Task directions:
Below are some entries. Copy each line in them that holds "flex".

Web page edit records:
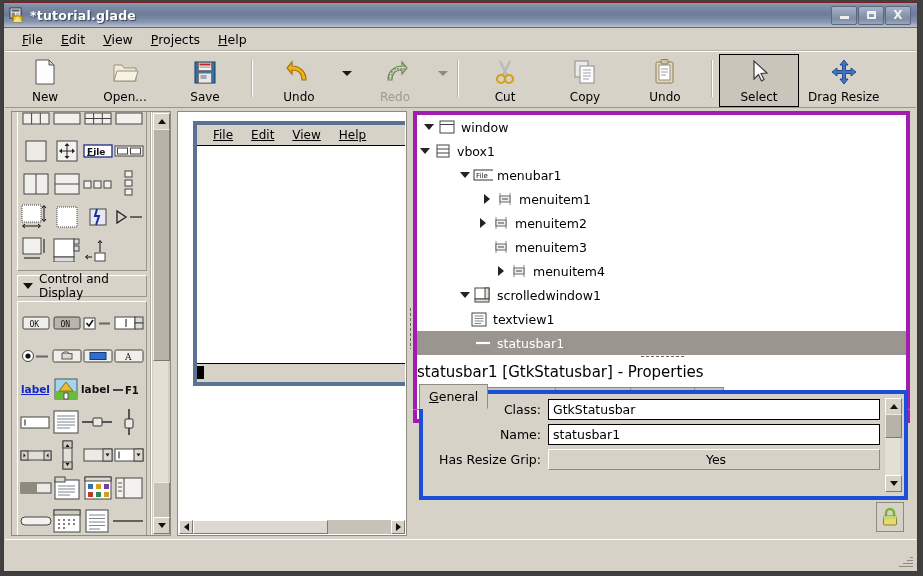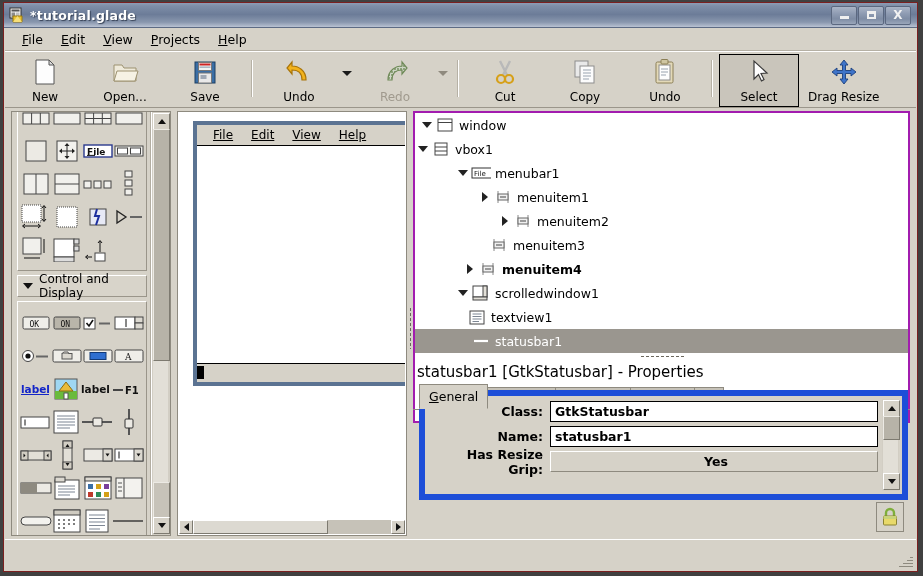--- a/index.html
+++ b/index.html
@@ -182,7 +182,7 @@
   }
   .tree-box{
     position:absolute;left:0;top:0;right:0;height:312px;
-    background:#fff;border:2px solid #a21caf;box-sizing:border-box;overflow:hidden;
+    background:#fff;border:4px solid #a21caf;box-sizing:border-box;overflow:hidden;
   }
   .tree-row{
     height:24px;display:flex;align-items:center;font-size:12.5px;white-space:nowrap;

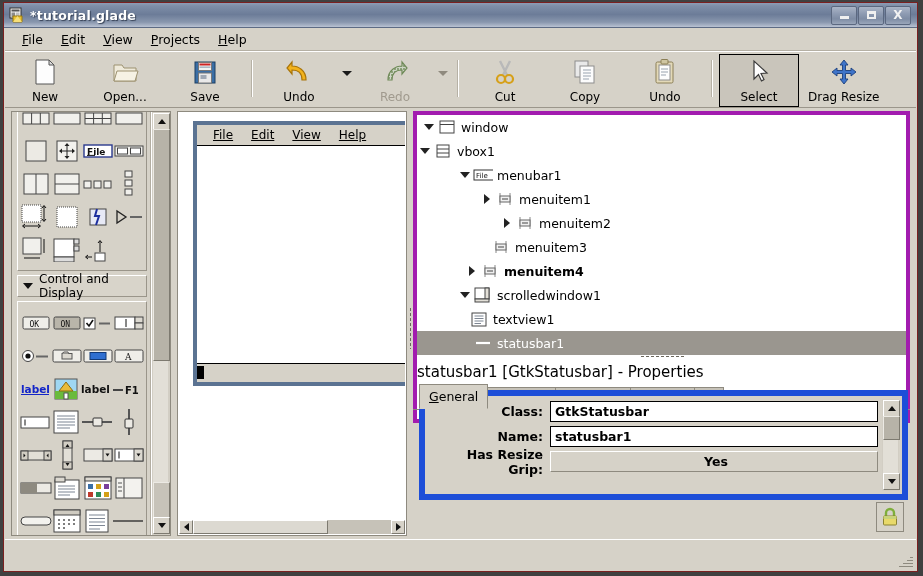--- a/index.html
+++ b/index.html
@@ -890,7 +890,7 @@
           <span class="tnode-lbl">menuitem1</span>
         </div>
 
-        <div class="tree-row" style="padding-left:82px;">
+        <div class="tree-row" style="padding-left:58px;">
           <span class="expander">
                 <span class="exp-closed"></span>
               </span>

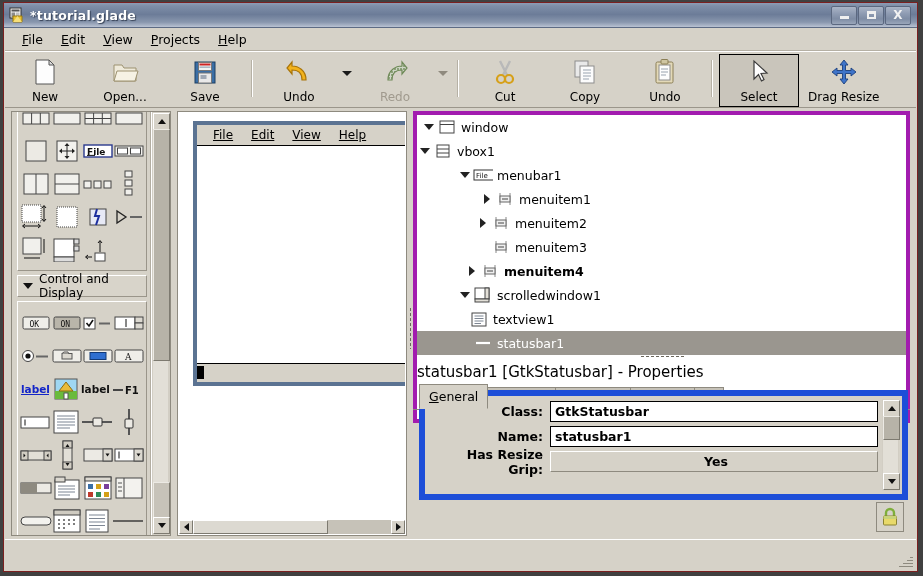--- a/index.html
+++ b/index.html
@@ -917,7 +917,7 @@
           <span class="tnode-lbl">menuitem3</span>
         </div>
 
-        <div class="tree-row" style="padding-left:47px;font-weight:bold;">
+        <div class="tree-row" style="padding-left:76px;">
           <span class="expander">
                 <span class="exp-closed"></span>
               </span>

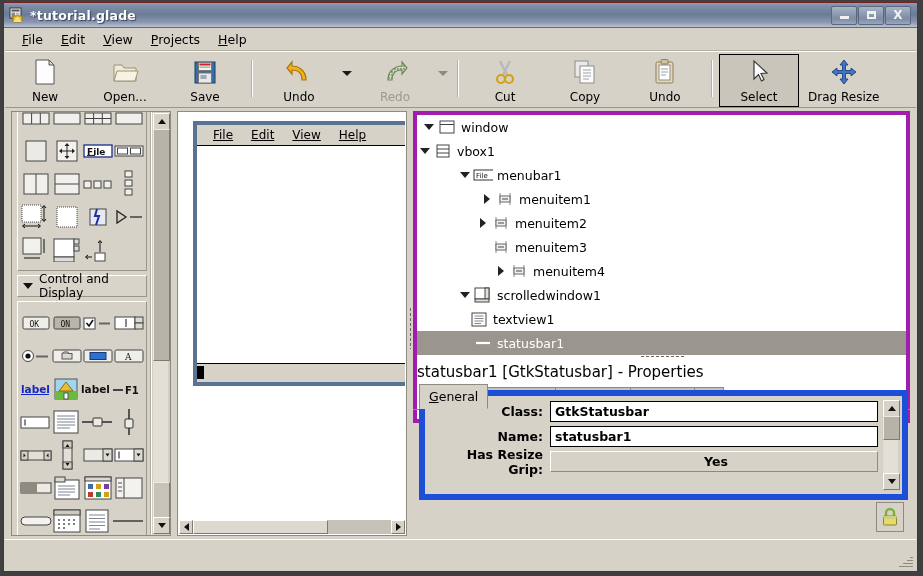--- a/index.html
+++ b/index.html
@@ -221,9 +221,8 @@
   .tab.icon-tab{padding:0 6px;}
   .prop-body{
     position:absolute;left:6px;right:2px;top:29px;bottom:36px;
-    background:#d6d2c8;border:6px solid #1d4ed8;box-sizing:border-box;
+    background:#d6d2c8;border:4px solid #1d4ed8;box-sizing:border-box;
     display:flex;
-    font-weight:bold;
   }
   .prop-grid{
     flex:1;margin:4px 0 0 6px;overflow:hidden;position:relative;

Answer to the problem:
     height:24px;display:flex;align-items:center;font-size:12.5px;white-space:nowrap;
     display:flex;
     flex:1;margin:4px 0 0 6px;overflow:hidden;position:relative;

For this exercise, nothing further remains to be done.